Pendant quʼil travaillait, ses frères, dans la plaine,
Chassaient les fils dʼÉnos et les enfants de Seth ;
Et lʼon crevait les yeux à quiconque passait ;
Et, le soir, on lançait des flèches aux étoiles.
Le granit remplaça la tente aux murs de toiles,
On lia chaque bloc avec des nœuds de fer,
Et la ville semblait une ville dʼenfer ;
Lʼombre des tours faisait la nuit dans les campagnes ;
Ils donnèrent aux murs lʼépaisseur des montagnes ;
Sur la porte on grava : « Défense à Dieu dʼentrer. »
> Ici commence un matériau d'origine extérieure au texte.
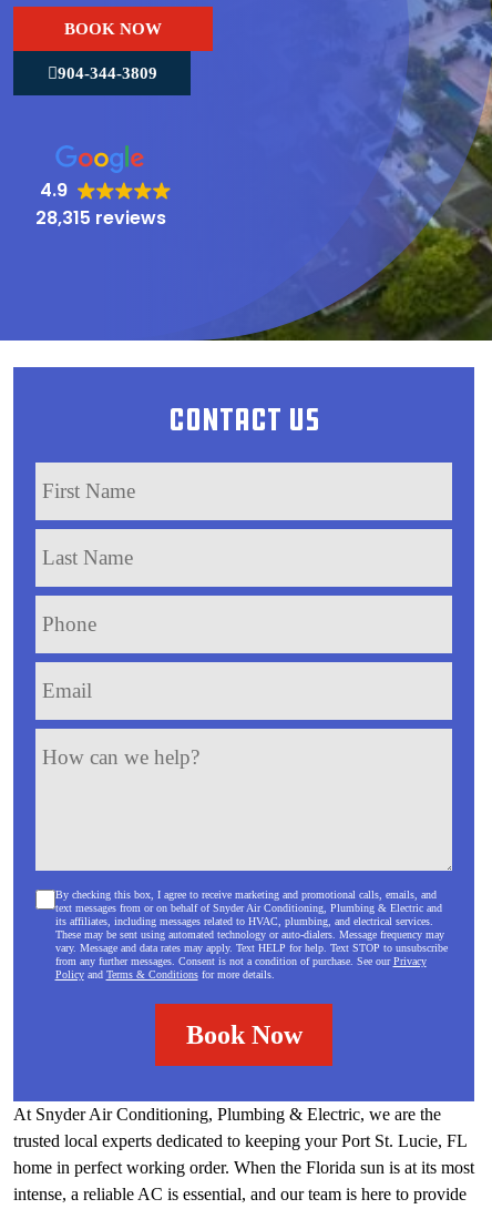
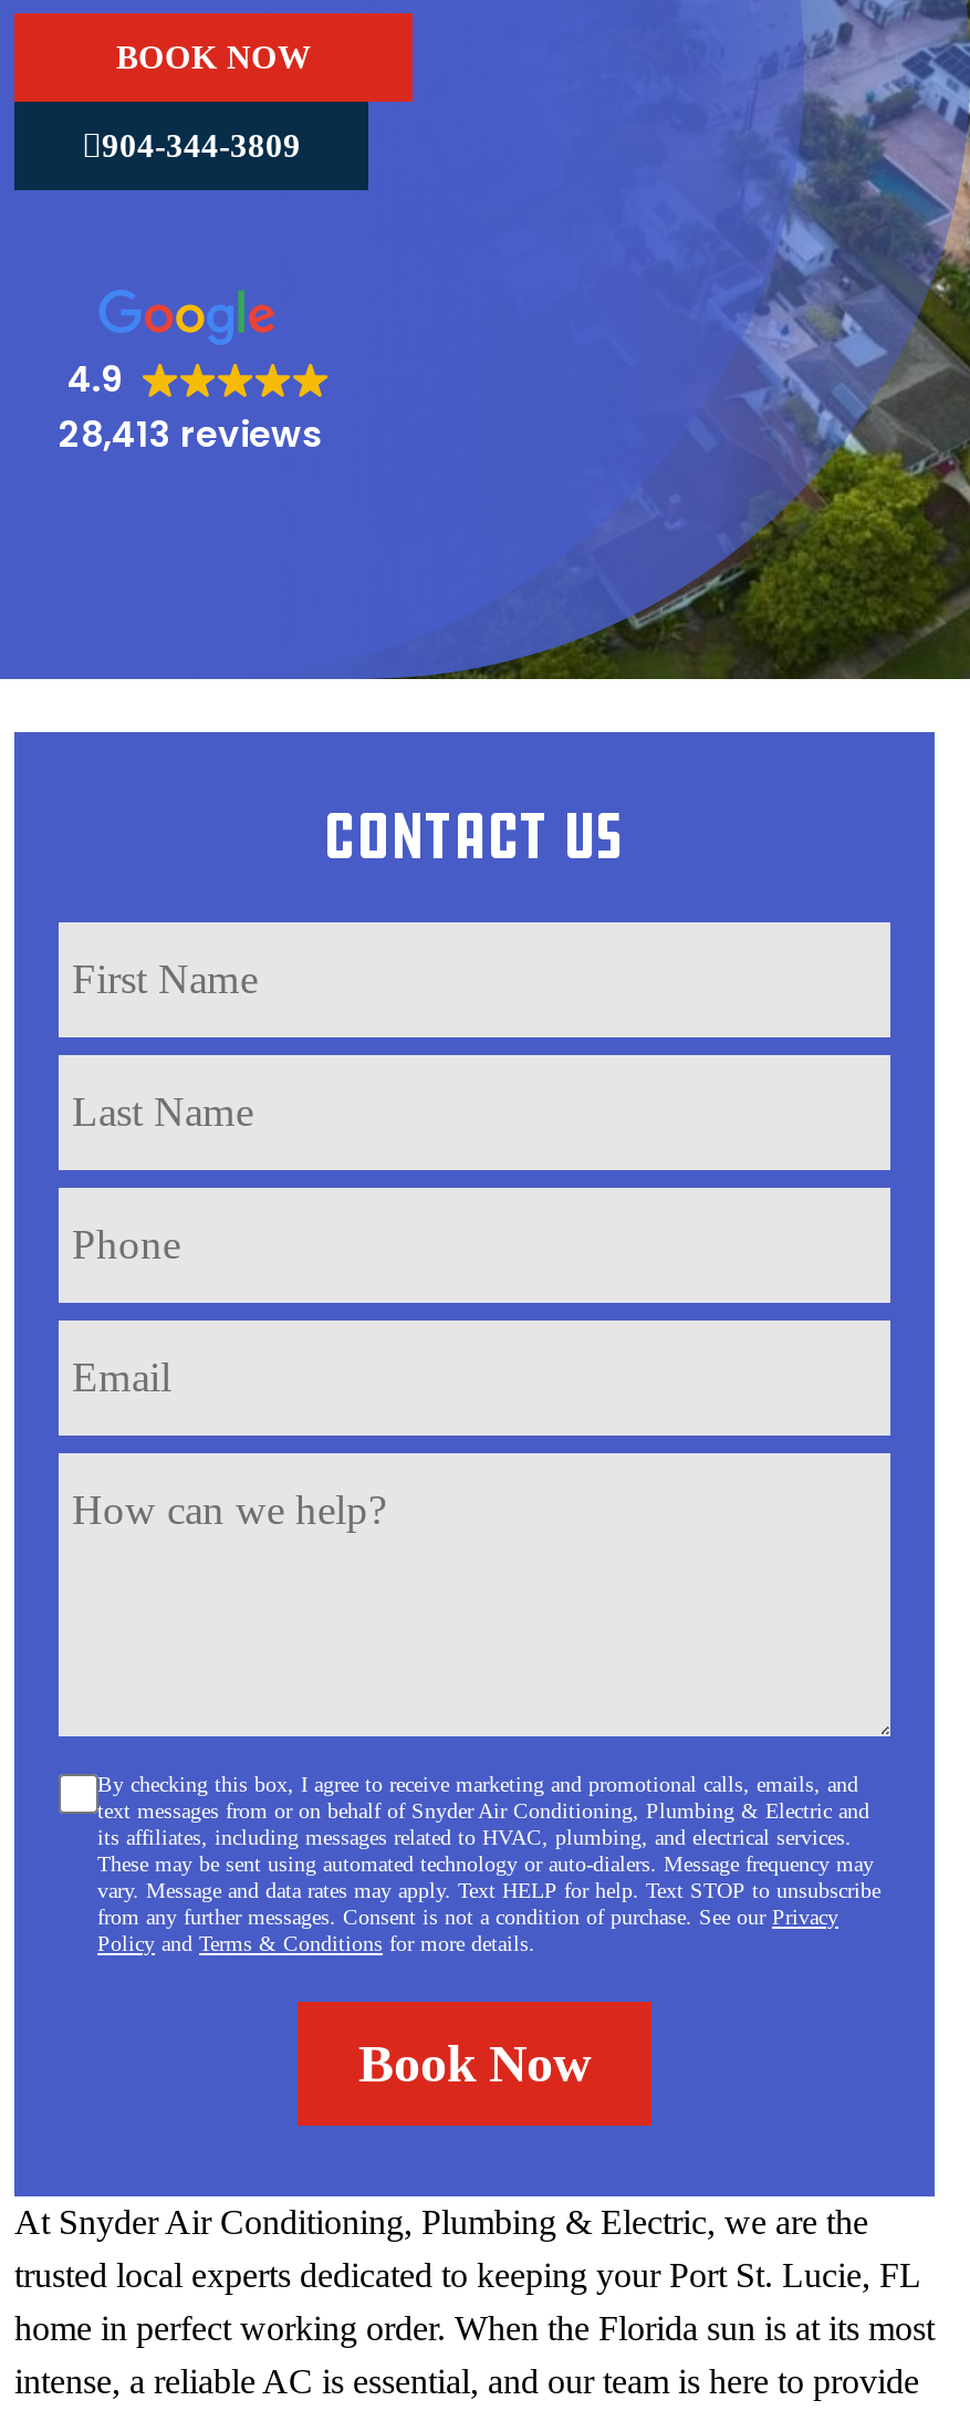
[35,206,166,231] 28,315 reviews -> [59,410,322,461] 28,413 reviews

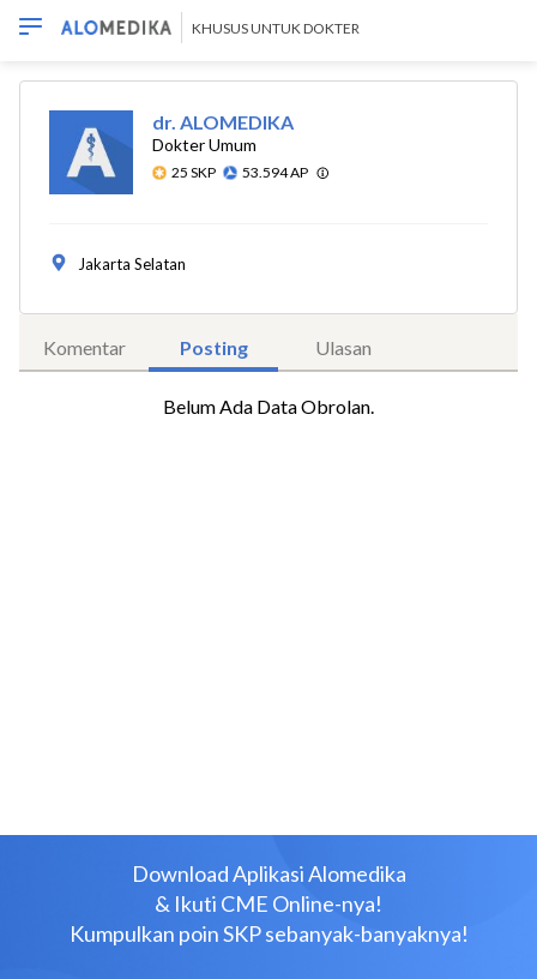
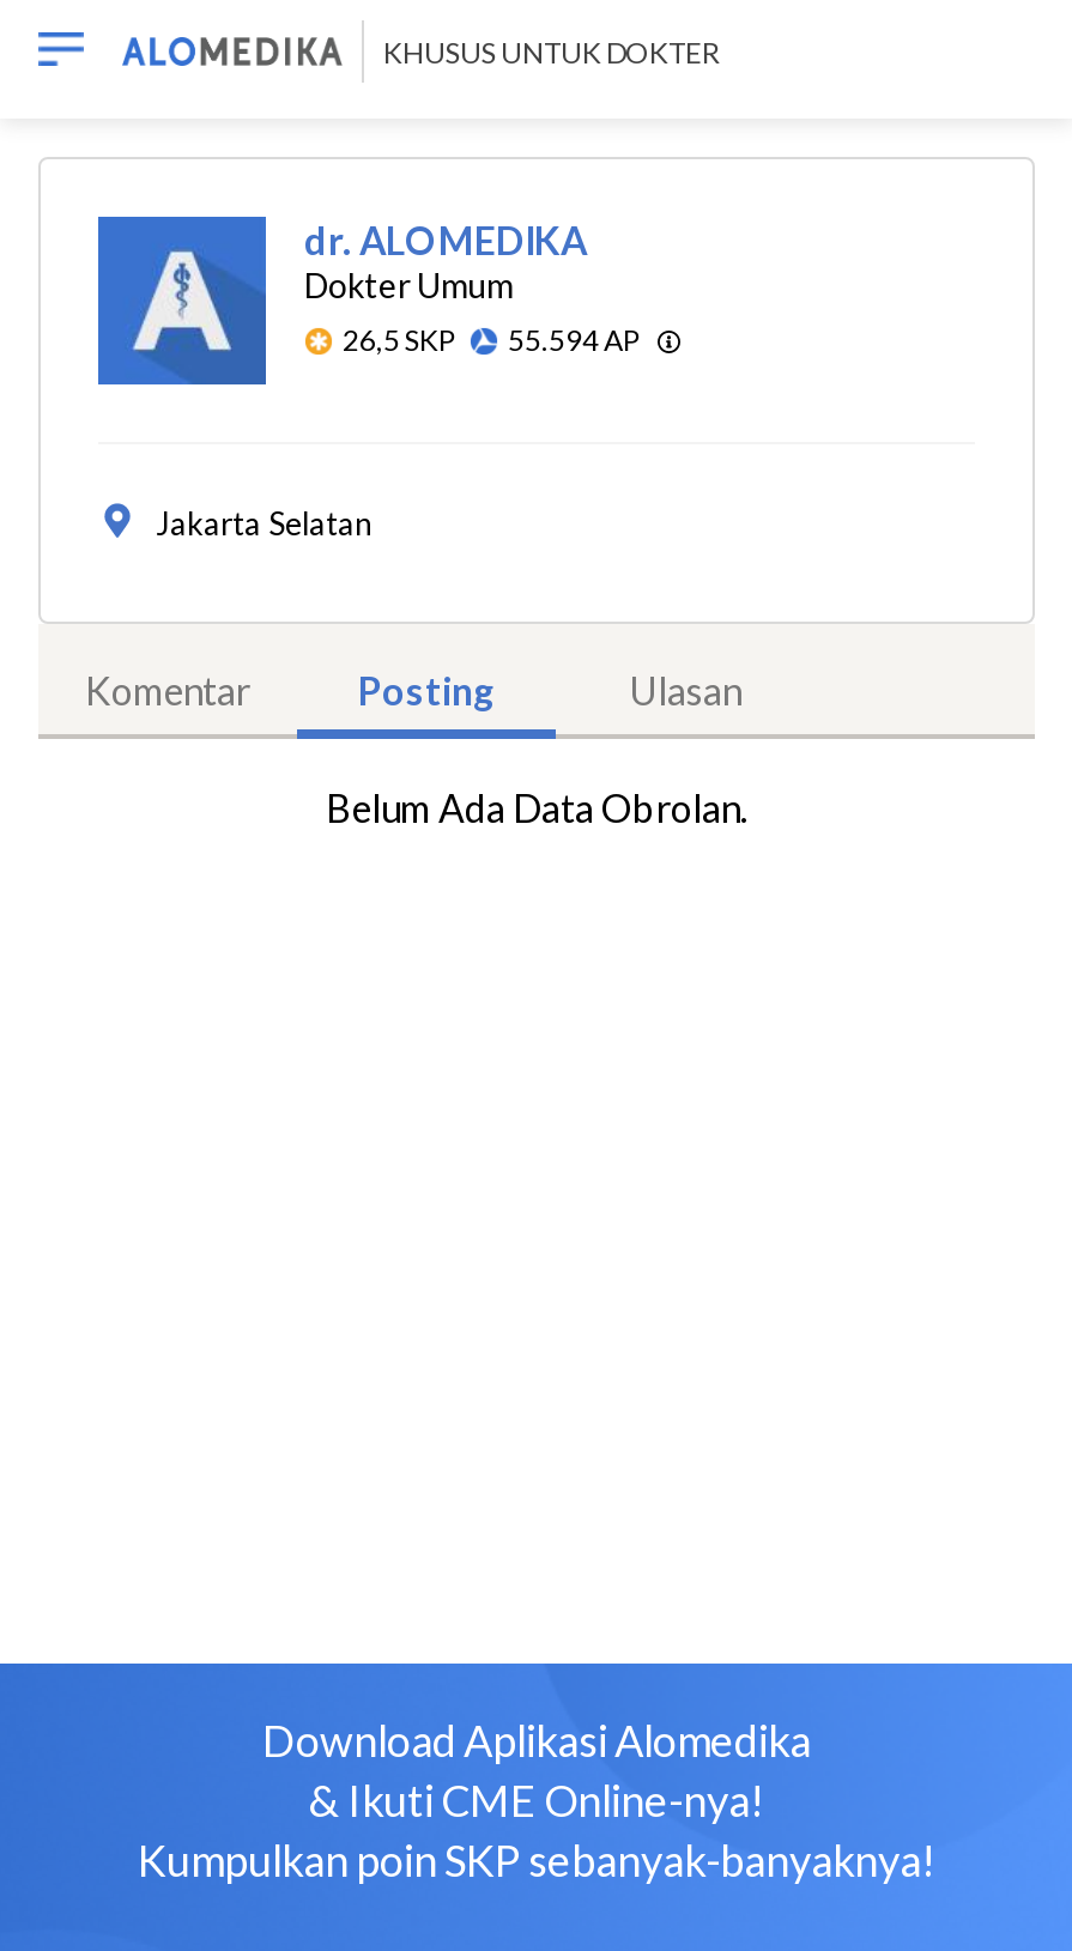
[171,163,216,181] 25 SKP -> [343,322,455,358] 26,5 SKP
[242,163,308,181] 53.594 AP -> [508,322,640,358] 55.594 AP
Quand ils eurent fini de clore et de murer,
On mit lʼaïeul au centre en une tour de pierre ;
Et lui restait lugubre et hagard. « Ô mon père !
Lʼœil a-t-il disparu ? » dit en tremblant Tsilla.
Et Caïn répondit : « Non, il est toujours là. »
Alors il dit : « Je veux habiter sous la terre
Comme dans son sépulcre un homme solitaire ;
Rien ne me verra plus, je ne verrai plus rien. »
On fit donc une fosse, et Caïn dit : « Cʼest bien ! »
Puis il descendit seul sous cette voûte sombre ;
Quand il se fut assis sur sa chaise dans lʼombre
Et quʼon eut sur son front fermé le souterrain,
Lʼœil était dans la tombe et regardait Caïn.